I am not sure which type of press house you are referring too, but I have worked with good and bad, but the difference might be those reproducing art prints or commercial sheet fed offset. The press guys could whip a press sheet onto a light table with your chromalins and you'd pull out your loop and have at it. I think their skill was adjusting the right process color to fix things that were off, all the while your account sales guy is telling you how perfect it is HA... this is were we received the blessed name DFA. This story just goes to what you said... "ink tech mixer", those guys had to know more... but now it's digital - now those guys are all gone - now there is "Hal". Hal (the computer) tells how it should all come together, but who/whom is telling HAL?

Likely this is totally irrelevant, but if the eye is catching things differently when interpreting a theory that has become a science it will affect the outcome in printing. I think it affecting mixing paint as a fine artist would is not the same thing. Personally I think these little nuances make artist different from one another.

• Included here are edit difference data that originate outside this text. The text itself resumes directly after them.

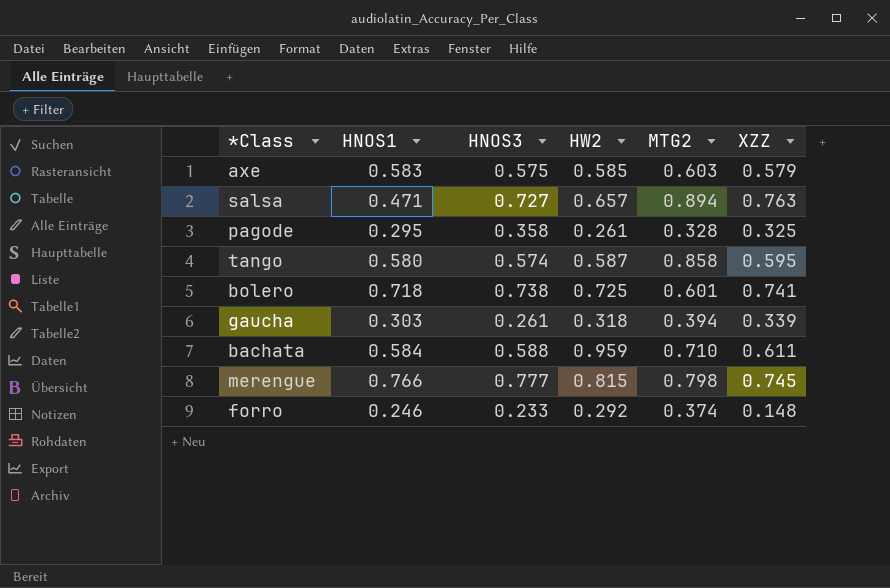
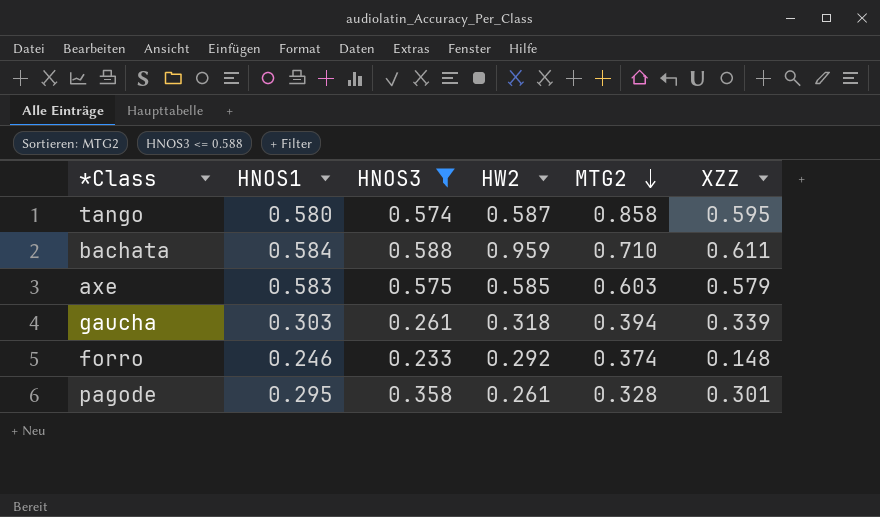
filter: none -> HNOS3 <= 0.588
row order: none -> MTG2 descending
pagode | XZZ: 0.325 -> 0.301

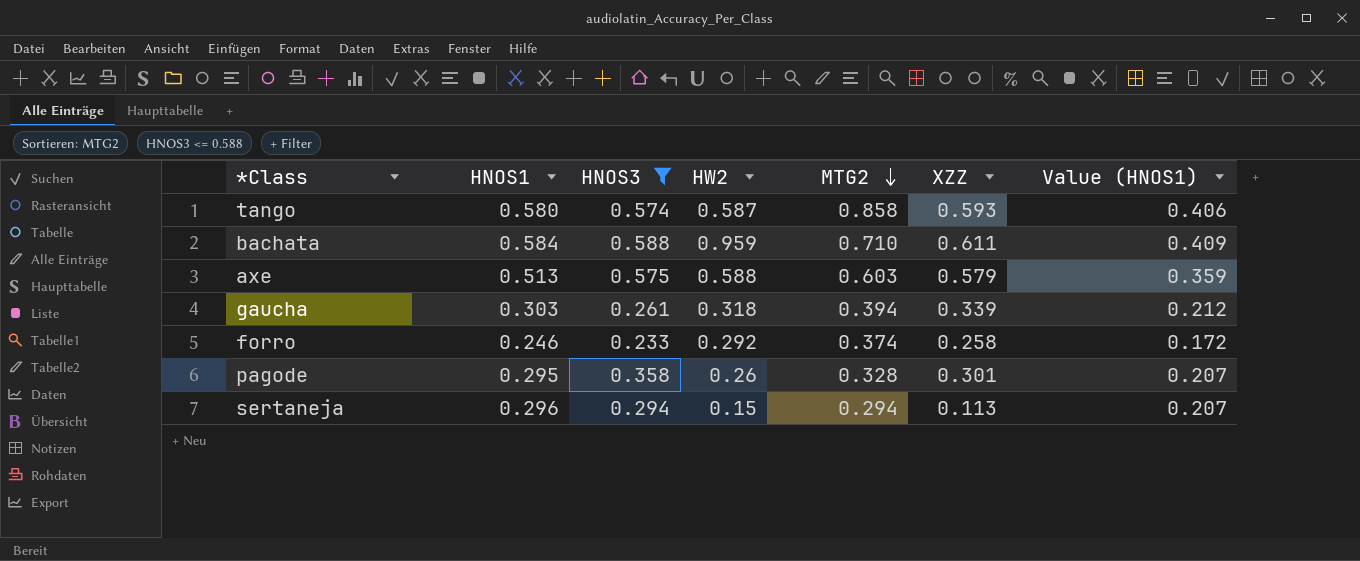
column Value (HNOS1) | formula: none -> [HNOS1] * 0.7
tango | XZZ: 0.595 -> 0.593
axe | HNOS1: 0.583 -> 0.513
axe | HW2: 0.585 -> 0.588
forro | XZZ: 0.148 -> 0.258
pagode | HW2: 0.261 -> 0.26
row sertaneja: none -> 0.296 | 0.294 | 0.15 | 0.294 | 0.113 | 0.207

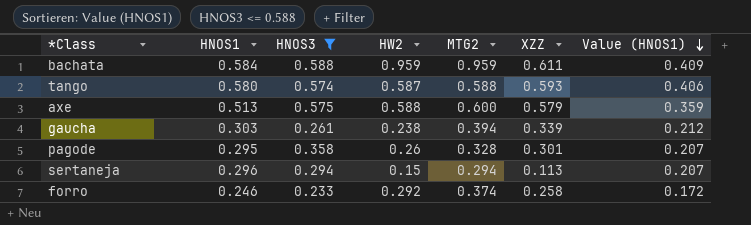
row order: MTG2 descending -> Value (HNOS1) descending
bachata | MTG2: 0.710 -> 0.959
tango | MTG2: 0.858 -> 0.588
axe | MTG2: 0.603 -> 0.600
gaucha | HW2: 0.318 -> 0.238

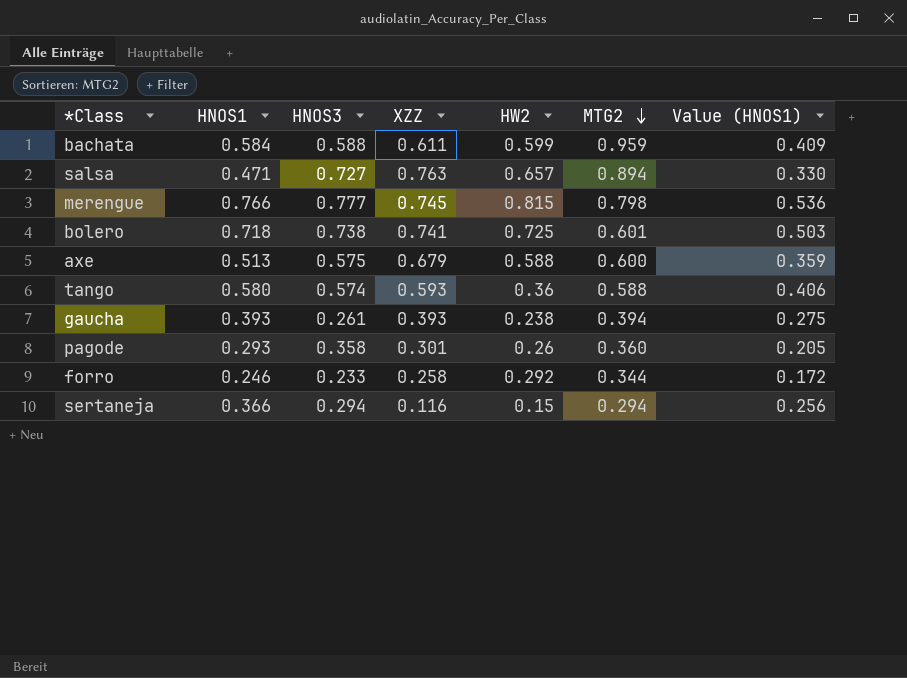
filter: HNOS3 <= 0.588 -> none
row order: Value (HNOS1) descending -> MTG2 descending
column XZZ | position: 6 -> 4
bachata | HW2: 0.959 -> 0.599
axe | XZZ: 0.579 -> 0.679
tango | HW2: 0.587 -> 0.36
gaucha | HNOS1: 0.303 -> 0.393
gaucha | XZZ: 0.339 -> 0.393
gaucha | Value (HNOS1): 0.212 -> 0.275
pagode | HNOS1: 0.295 -> 0.293
pagode | MTG2: 0.328 -> 0.360
pagode | Value (HNOS1): 0.207 -> 0.205
forro | MTG2: 0.374 -> 0.344
sertaneja | HNOS1: 0.296 -> 0.366
sertaneja | XZZ: 0.113 -> 0.116
sertaneja | Value (HNOS1): 0.207 -> 0.256

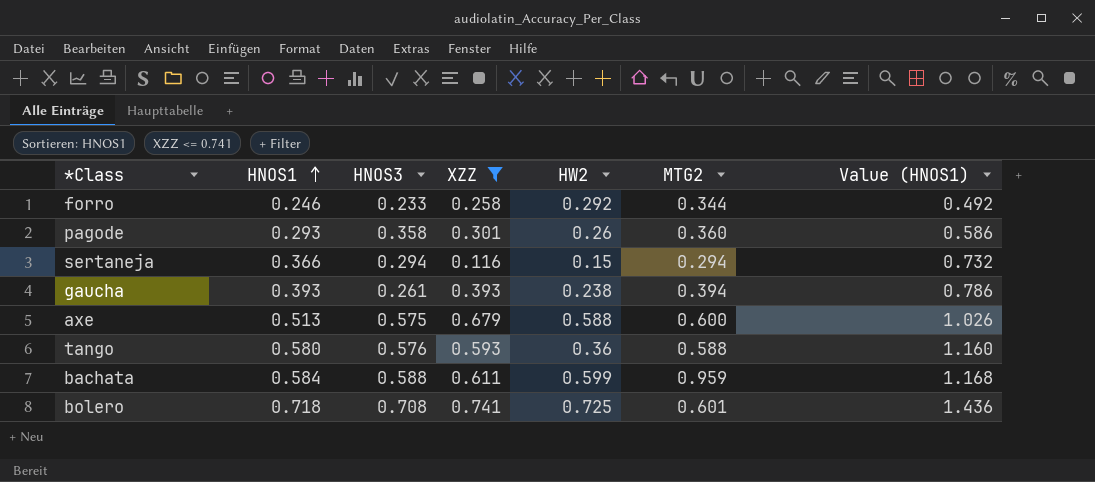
filter: none -> XZZ <= 0.741
row order: MTG2 descending -> HNOS1 ascending
column Value (HNOS1) | formula: [HNOS1] * 0.7 -> [HNOS1] * 2
tango | HNOS3: 0.574 -> 0.576
bolero | HNOS3: 0.738 -> 0.708

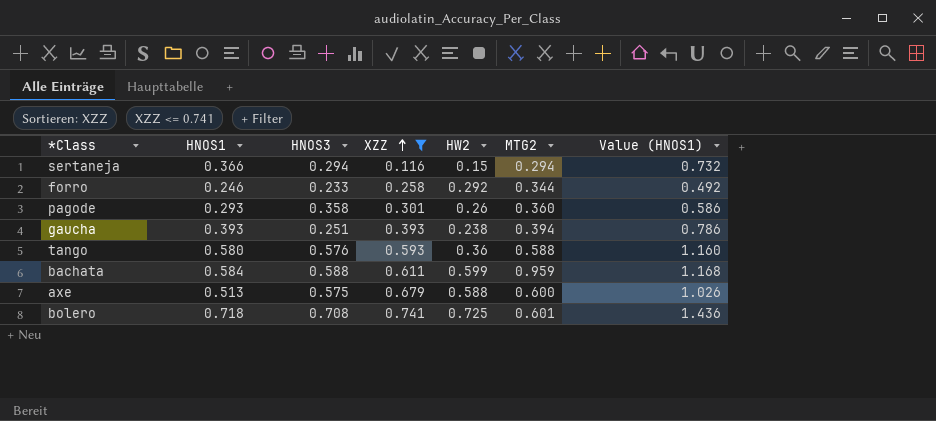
row order: HNOS1 ascending -> XZZ ascending
gaucha | HNOS3: 0.261 -> 0.251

When studying with Liberace, (I am sure some of you are familiar with his palette - it is very hard to work with) he takes color to the max. We were discussing a piece I was working on from a very olive skin fella and he keep saying you need to lose this, and I would say it's right there, he would say you need to lose it, I would go up to the model and point to the actual light - it was there, if I had a chip to hold up you would have seen it, he would still say you need to lose it... He finally said "yeah it's there, but it doesn't work", to me, this is when the "eye" is really seeing. Even if it's a softer hue or one with full blown chroma, knowing how to see it is everything.

Dave, have you ever played "Trivial Pursuit" with a person who is color blind? HA, What a hoot!

Scott said...

well, I could just call the pdf up and measure my paints against the on-screen color...hahahah...kinda like the "blonde joke" secretary who used white-out on the screen! LOL!